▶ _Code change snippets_
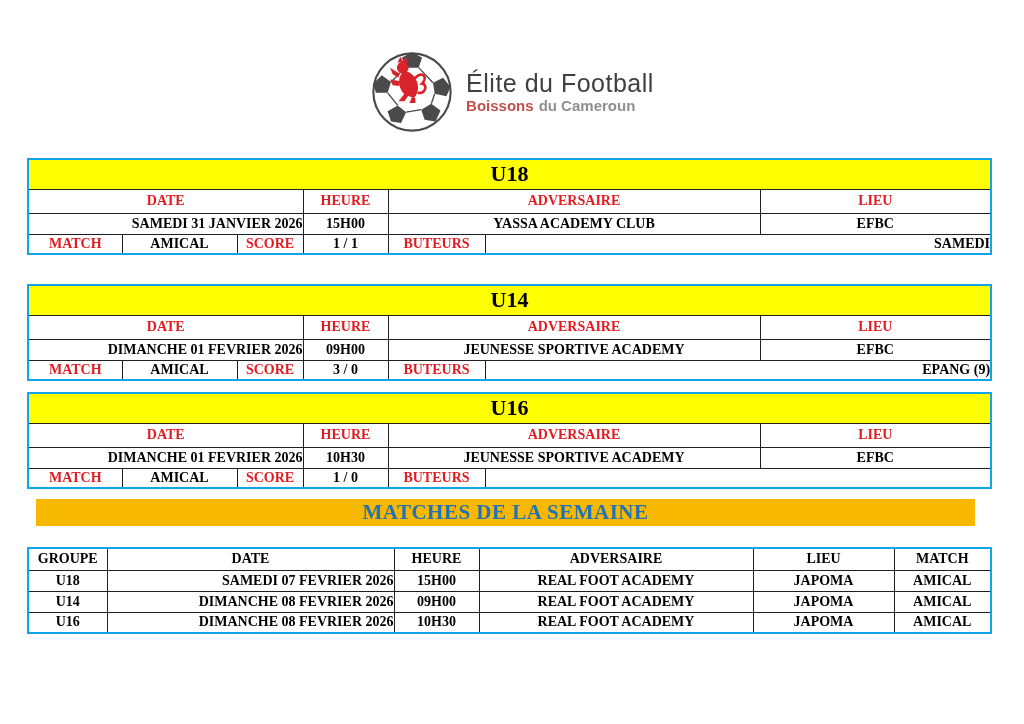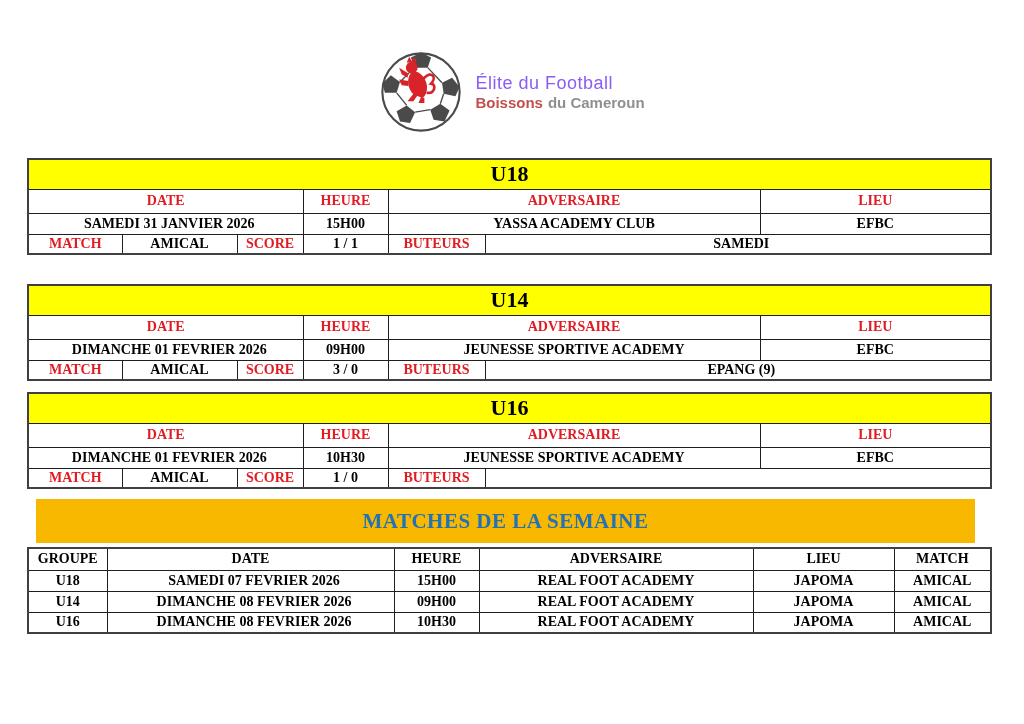--- a/index.html
+++ b/index.html
@@ -14,57 +14,57 @@
 
   
   .logo {
     position: absolute; top: 50px; left: 0; right: 0;
     display: flex; justify-content: center; align-items: center; gap: 12px;
   }
   .logo svg { width: 84px; height: 84px; display: block; }
   .logo-text { display: flex; flex-direction: column; line-height: 1.05; }
   .logo-l1 {
     font-family: "Liberation Sans", sans-serif;
-    font-size: 18px; font-weight: 400; color: #8b5cf6; letter-spacing: 0.5px;
+    font-size: 25px; font-weight: 400; color: #404040; letter-spacing: 0.5px;
   }
   .logo-l2 {
     font-family: "Liberation Sans", sans-serif;
     font-size: 15px; font-weight: 700; color: #8f8f8f; margin-top: 2px;
   }
   .logo-l2 .accent { color: #c0504d; margin-right: 5px; }
 
   
   table {
     position: absolute; left: 27px; width: 963px;
     border-collapse: collapse; table-layout: fixed;
-    border: 2px solid #404040;
+    border: 2px solid #0ea5e9;
   }
   td {
     border: 1px solid #1f1f1f;
     font-weight: bold; font-size: 14px; text-align: center;
     padding: 0; color: #000; overflow: hidden; white-space: nowrap;
   }
-  .al { text-align: center; padding-left: 7px; }
+  .al { text-align: right; padding-left: 7px; }
   .red { color: #e21b22; }
 
   
   .gtable .title-row td {
     background: #ffff00; font-size: 22px; height: 30px; color: #000;
   }
   .gtable .hdr-row td { height: 24px; color: #e21b22; }
   .gtable .val-row td { height: 21px; }
   .gtable .foot-row td { height: 20px; }
 
   .t-u18 { top: 158px; }
   .t-u14 { top: 284px; }
   .t-u16 { top: 392px; }
 
   
   .banner {
-    position: absolute; top: 499px; left: 36px; width: 939px; height: 44px;
+    position: absolute; top: 499px; left: 36px; width: 939px; height: 27px;
     display: flex; align-items: center; justify-content: center;
   }
   .banner span {
     font-size: 21px; font-weight: bold; letter-spacing: 0.5px;
   }
 
   
   .wtable { top: 547px; border-radius: 31px; }
   .wtable .hdr-row td { height: 22px; color: #000; }
   .wtable .data-row td { height: 21px; }

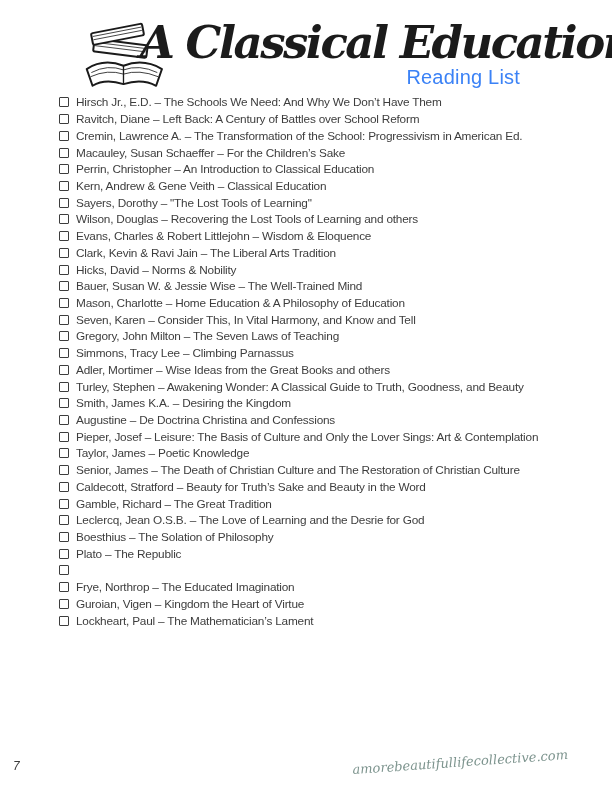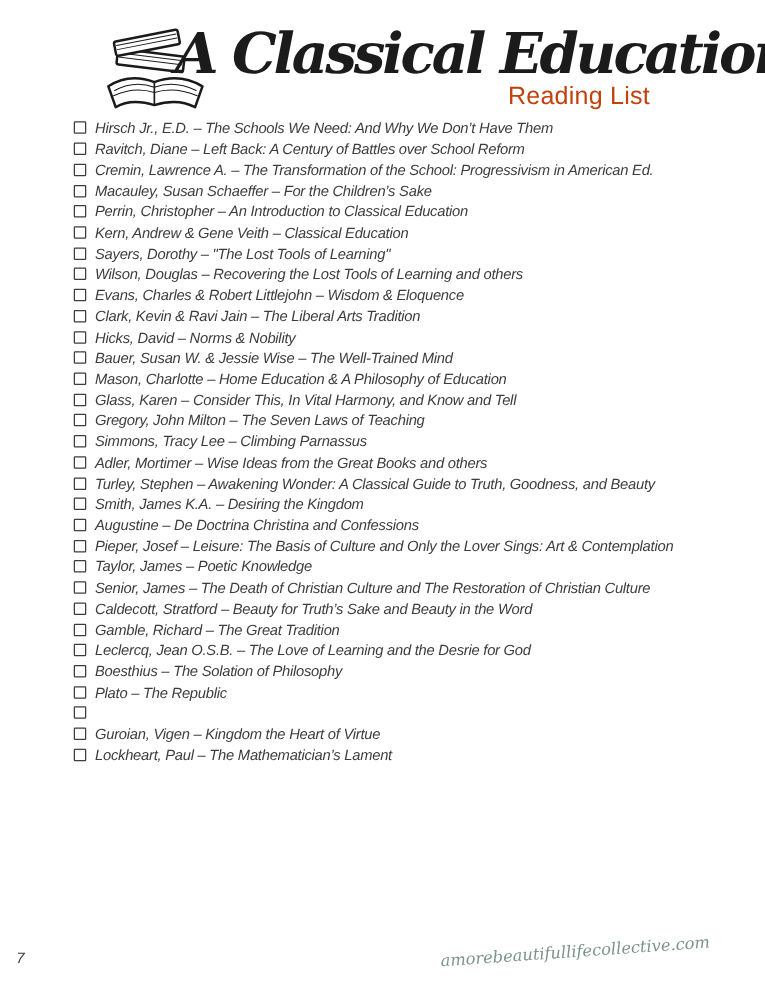--- a/index.html
+++ b/index.html
@@ -37,33 +37,32 @@
     color: #1b1b1b;
     white-space: nowrap;
     line-height: 1.1;
   }
   .subtitle {
     position: absolute;
     right: 92px;
     top: 66px;
     font-size: 20px;
     font-weight: 400;
-    color: #c2410c;
+    color: #3b82f6;
     letter-spacing: 0.2px;
   }
 
   
   .reading-list {
     position: absolute;
     left: 59px;
     top: 94px;
     margin: 0;
     padding: 0;
     list-style: none;
-    font-style: italic;
   }
   .row {
     display: flex;
     align-items: center;
     height: 16.72px;
   }
   .checkbox {
     flex: none;
     width: 8px;
     height: 8px;
@@ -179,21 +178,21 @@
       <li class="row">
       <span class="checkbox"></span>
       <span class="item-text">Bauer, Susan W. &amp; Jessie Wise – The Well-Trained Mind</span>
     </li>
       <li class="row">
       <span class="checkbox"></span>
       <span class="item-text">Mason, Charlotte – Home Education &amp; A Philosophy of Education</span>
     </li>
       <li class="row">
       <span class="checkbox"></span>
-      <span class="item-text">Glass, Karen – Consider This, In Vital Harmony, and Know and Tell</span>
+      <span class="item-text">Seven, Karen – Consider This, In Vital Harmony, and Know and Tell</span>
     </li>
       <li class="row">
       <span class="checkbox"></span>
       <span class="item-text">Gregory, John Milton – The Seven Laws of Teaching</span>
     </li>
       <li class="row">
       <span class="checkbox"></span>
       <span class="item-text">Simmons, Tracy Lee – Climbing Parnassus</span>
     </li>
       <li class="row">
@@ -239,20 +238,24 @@
       <li class="row">
       <span class="checkbox"></span>
       <span class="item-text">Boesthius – The Solation of Philosophy</span>
     </li>
       <li class="row">
       <span class="checkbox"></span>
       <span class="item-text">Plato – The Republic</span>
     </li>
       <li class="row">
       <span class="checkbox"></span>
+    </li>
+      <li class="row">
+      <span class="checkbox"></span>
+      <span class="item-text">Frye, Northrop – The Educated Imagination</span>
     </li>
       <li class="row">
       <span class="checkbox"></span>
       <span class="item-text">Guroian, Vigen – Kingdom the Heart of Virtue</span>
     </li>
       <li class="row">
       <span class="checkbox"></span>
       <span class="item-text">Lockheart, Paul – The Mathematician’s Lament</span>
     </li>
     </ul>

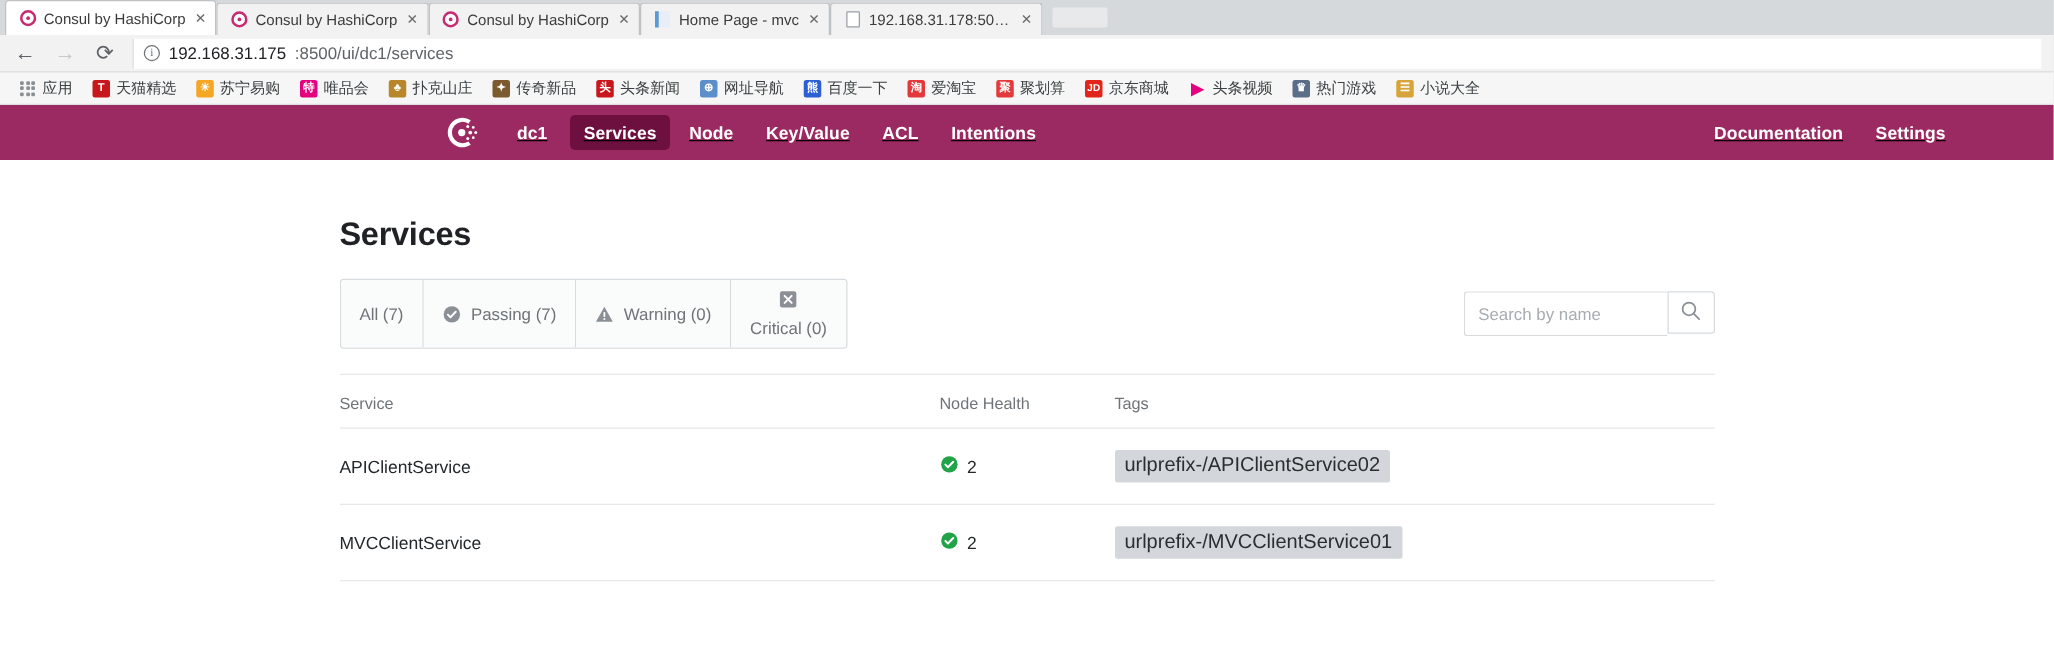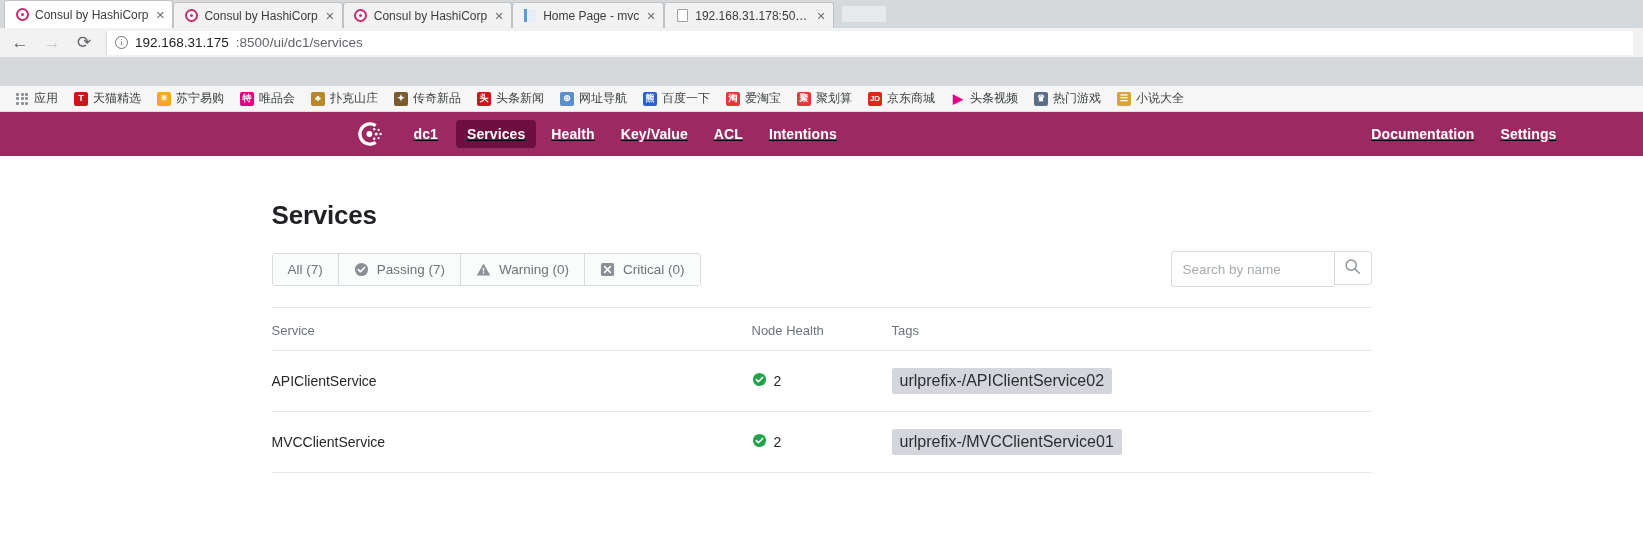--- a/index.html
+++ b/index.html
@@ -79,21 +79,21 @@
   .info-circle {
     width: 13px; height: 13px; border: 1.3px solid #6f7276; border-radius: 50%;
     font-size: 9px; line-height: 11px; text-align: center; color: #6f7276;
     font-family: "Liberation Serif", serif; flex: 0 0 13px;
   }
   .url-dark { color: #202124; }
   .url-gray { color: #5f6368; }
 
   .bookmarks {
     height: 26px; background: #f6f6f6; display: flex; align-items: center;
-    padding: 0 8px; gap: 2px; border-bottom: 1px solid #dfdfdf; margin-top: 28px;
+    padding: 0 8px; gap: 2px; border-bottom: 1px solid #dfdfdf;
   }
   .bm {
     display: flex; align-items: center; gap: 5px;
     padding: 2px 7px; font-size: 12px; color: #3c4043; white-space: nowrap;
   }
   .bm-ico {
     width: 14px; height: 14px; flex: 0 0 14px; border-radius: 2px;
     display: flex; align-items: center; justify-content: center;
     font-size: 9px; color: #fff; font-weight: bold; line-height: 1;
   }
@@ -140,21 +140,21 @@
     display: flex; align-items: center; justify-content: space-between;
     padding-bottom: 20px; border-bottom: 1px solid #e6e8ea;
   }
   .filter-tabs { display: flex; border: 1px solid #d8dbde; border-radius: 3px; overflow: hidden; }
   .ftab {
     display: flex; align-items: center; gap: 8px;
     padding: 8px 15px; font-size: 13.5px; color: #6e7478;
     background: #fafbfb; border-right: 1px solid #d8dbde;
     white-space: nowrap;
   }
-  .ftab:last-child { border-right: none; }
+  .ftab:last-child { border-right: none; flex-direction: column; }
   .ftab .ico { width: 15px; height: 15px; flex: 0 0 15px; display: block; }
 
   .search-wrap { display: flex; align-items: stretch; }
   .search-input {
     width: 163px; height: 36px; border: 1px solid #d8dbde; border-right: none;
     border-radius: 3px 0 0 3px; padding: 0 11px; font-size: 13.5px;
     color: #3c4043; background: #fff; outline: none;
     font-family: "Liberation Sans", sans-serif;
   }
   .search-input::placeholder { color: #a7acb0; }
@@ -324,21 +324,21 @@
         <circle cx="21.2" cy="15" r="1.5" fill="#ffffff"></circle>
         <circle cx="25.6" cy="15" r="1.2" fill="#ffffff"></circle>
         <circle cx="19.2" cy="10.2" r="1.2" fill="#ffffff"></circle>
         <circle cx="19.2" cy="19.8" r="1.2" fill="#ffffff"></circle>
         <circle cx="23.6" cy="10.9" r="1.1" fill="#ffffff"></circle>
         <circle cx="23.6" cy="19.1" r="1.1" fill="#ffffff"></circle>
       </svg>
     </span>
     <span class="nav-item dc">dc1</span>
     <span class="nav-item active">Services</span>
-    <span class="nav-item">Health</span>
+    <span class="nav-item">Node</span>
     <span class="nav-item">Key/Value</span>
     <span class="nav-item">ACL</span>
     <span class="nav-item">Intentions</span>
     <span class="nav-right">
       <span class="nav-item">Documentation</span>
       <span class="nav-item">Settings</span>
     </span>
   </div>
 </div>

▶ _WHAT YOU SHOULD DO_
Count up the lines in the entries above where the word "input" appears, and give the figure with nothing added.

▶ _EXPECTED ANSWER_
2